Birdenbire
“Dert oluyor hemen
dönmeyişin.” Bu şarkı sözü birdenbire anlam kazandı zihnimde. Neden bilmiyorum
birdenbire “yazı yazayım en iyisi” dedim mesela. İnsanın aklına takılıyor, ne
yapıyordum da bu karara vardım? Aslında saat sabahın 7.42’si ve uyumam gerekiyor
sanırım ama hiç uykum yok, demek ki gerekmiyor. Malum olaylar ve karantina
yüzünden bozulan düzenimizin üzerine güzeller güzeli cânım Ramazan geldi.
Böylelikle en azından uyumadığımıza değecek bir sahur yapabiliyoruz, gelmeden
önce de sahur niteliğinde şeyler yapıyorduk şüphesiz ama artık bir anlamı var,
çok şükür. Her neyse, uyumadığıma göre faydalı bir şeyler yapabilmeyi ümit
ederek ‘yapmam gerekenler’ listesine bakayım dedim, ki bu listenin adı hakkında
daha önce hiç konuşulmadı. Aslında o bir program ama sonuçta içinde yapmam
gerekenler yazıyor. Ödevlerinizi, sınavlarınızı, filmleri, dizileri ve
kitapları bir listeye yazıyorsunuz ve ta taa, işte oldu. Hızlı bir şekilde
bitirmeye çalışıyorum çünkü günler baya hızlı geçiyor ve benim yetişmemi
beklemiyorlar. Oysa bazen biraz durup hiçbir şeyin akmayışını öylece izlesek
güzel olabilirdi. Listeden devam edelim. Yaptığım sıraya göre ilk üçün içinde bile olmayan bir dersimiz var ama
soruları çok hoş hazırlandığı ve tüm dünya şu an ona odaklandığı için ben de bu
süreçte aradan çıkarayım dedim. Başka türlüsü de mümkün olmazdı sanırım. En azından
bir ödevimi olsun gününden çok önce bitirmiş ve teslim etmiş olurum. Bitirmek bile
yeterli, gerçekten. Hocanın
açıklamalarını okurken epey etkilendim, cevaplarla ödev 1000 kelimeyi
geçmemeliymiş, toplamda 10 soru cevaplayacağız ve dolgu cümlelerle cevabı
boğmamamız gerekiyor. Bu minvalde bazı soruların cevapları sadece “hayır” ki bu
cevapla hiç puan alamayacağımdan neredeyse eminim. Yine de ispatlayamam tabii. Hem
denemeden de bilemeyiz. Bunun içinse yeterince yürekli değilim.
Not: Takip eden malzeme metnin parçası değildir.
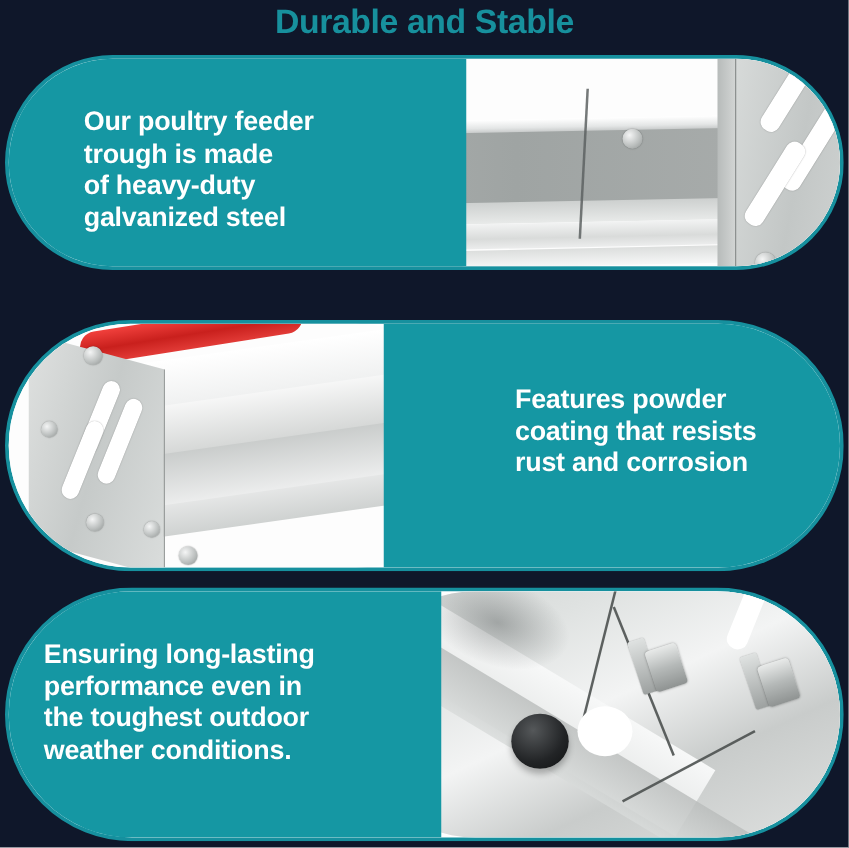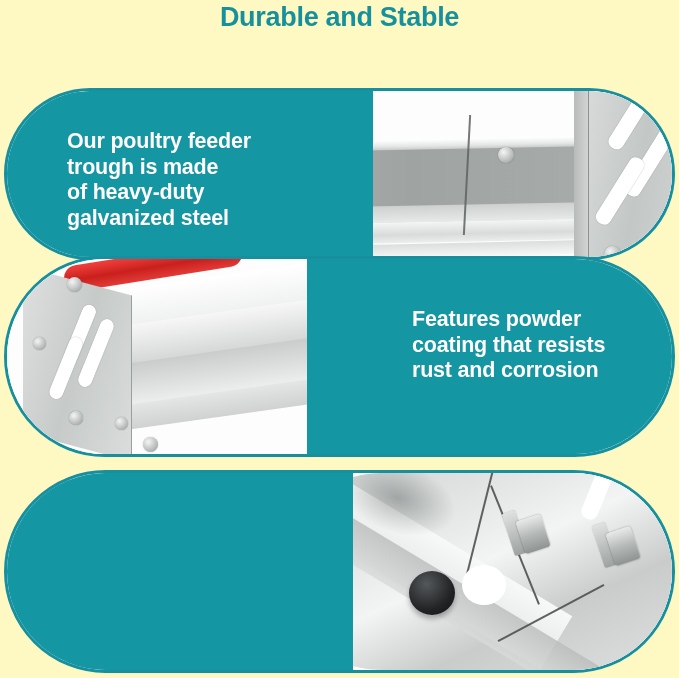--- a/index.html
+++ b/index.html
@@ -1,21 +1,21 @@
 <!DOCTYPE html>
 <html><head>
 <meta charset="utf-8">
 <style>
   html,body{margin:0;padding:0;background:#ffffff;}
   body{
     width:679px;height:678px;overflow:hidden;
     font-family:"Liberation Sans","DejaVu Sans",sans-serif;
     -webkit-font-smoothing:antialiased;
   }
-  #page{position:relative;width:679px;height:678px;background:#fef9c3;}
+  #page{position:relative;width:679px;height:678px;background:#0f172a;}
 
   
   .title{
     position:absolute;left:0;top:1px;width:679px;
     text-align:center;
     font-size:27px;line-height:32px;font-weight:bold;
     letter-spacing:-0.3px;
     color:#17909d;
     font-family:"Liberation Sans","DejaVu Sans",sans-serif;
   }
@@ -47,21 +47,21 @@
     font-weight:bold;
     font-size:21.5px;
     line-height:25.5px;
     letter-spacing:-0.2px;
     white-space:pre-line;
     font-family:"Liberation Sans","DejaVu Sans",sans-serif;
     text-shadow:0 0 1px rgba(0,0,0,0.08);
   }
 
   
-  #p1{left:4px;top:44px;width:671px;height:172px;margin-top:44px;}
+  #p1{left:4px;top:44px;width:671px;height:172px;}
   #p1 .teal{left:-4px;width:370px;border-radius:100px 0 0 100px;}
   #p1 .photo{
     left:283px;right:-4px;
     border-radius:210px 0 0 210px;
   }
   #p1 .bubbletext{left:60px;top:38px;width:250px;}
 
   
   #p2{left:4px;top:256px;width:671px;height:201px;}
   #p2 .teal{right:-4px;left:300px;border-radius:0 100px 100px 0;}
@@ -320,16 +320,20 @@
           <div class="p3-bolt p3-bolt-a"></div>
           <div class="p3-nut p3-nut-b"></div>
           <div class="p3-bolt p3-bolt-b"></div>
           <div class="p3-hole"></div>
           <div class="p3-cap"></div>
         </div>
       </div>
 
       <div class="teal"></div>
 
+      <div class="bubbletext">Ensuring long-lasting
+performance even in
+the toughest outdoor
+weather conditions.</div>
     </div>
   </div>
 
 </div>
 
 </body></html>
En son açık
öğretim sınavları için derslerden birine çalışmadan öylece mi girsem diye
düşünmüştüm. Sonra kendimde o cesareti bulamadım. Gelin görün ki bugün bir
tanesine çalışmadan girdim ve hepsi bitmiş oldu böylece. Demek ki aslında cesur
sayılabilirim, belki buna olan inancım azdır o yüzden böyle düşünüyorumdur. Sonuç
olarak yazıyı yazmadan önce nelerle uğraştığımdan bahsettiğime göre birkaç şey karalayabilirim.
Öncelikle bu
karantina sürecinin bitmesini, virüsün tamamen ortadan kaybolmasını iple
çekiyorum. Sonralıkla bugün göründüğü kadarıyla üniversiteler tekrar
açılabilirmiş. Tamam da gerçekten buna gerek var mı, tüm sorunlarımızı uzaktan
eğitimle çözdüğümüzü sanıyordum. Memnun olduğumdan değil -hocalar sağ olsunlar
memnun olmamamız için uğraşıyor diyeceğim neredeyse- ama sürekli düzen
değiştirmek de gerçekten can sıkıyor ve yoruyor. Üstelik karantina bitse bile
koştura koştura dışarı çıkmaya can atmıyorum, hele ilk gideceğim yerin okul
olmasını hiç istemiyorum. Ben çok fazla karantinaya giremediğimden evin
sızısını derinden hissedememiş olabilirim ama okula -bu dönem için- geri dönmek
istemediğimden eminim. Bunu bir şekilde atlatacağız aslında ondan da eminim,
umarım mantıklı kararlar verilir. Biraz bunları bırakıp başka şeylerden
bahsedelim. Bu bir mektup olsaydı muhtemelen burada iltifat cümlelerinin vakti
gelmişti. “Gözlerinden mesela” diye devam etmek isterdim fakat bu düpedüz bir ‘birdenbire’ yazısı olduğu için ve ben aslında
o kadar güzel iltifat edemediğim için sırası hiç gelmeyebilir bile. Öyleyse nelerden
bahsedeceğiz peki? Mesela izlediğim dizi ve filmlerden bahsedebiliriz. Ama öyle
analiz ya da tavsiye şeklinde değil. Ben sadece izlediklerimi anlatır aradan
çekilirim o kadar. Ki bir şeyleri tarif etmede de çok başarılı sayılmam. Yazalım
gitsin o halde.
Yabancı dizi sektörüne
çok aşina değilim. Yani öyle bir oturuşta sezon sezon dizi bitirmedim hiç. Belki
bir iki sezon ama onda da muhakkak bir şeyler yemek için kalkmışımdır. Hiçbir şey
yapmadan sürekli oturup ekrana baktıktan sonra kafamı kaldırıp “neredeyim ben”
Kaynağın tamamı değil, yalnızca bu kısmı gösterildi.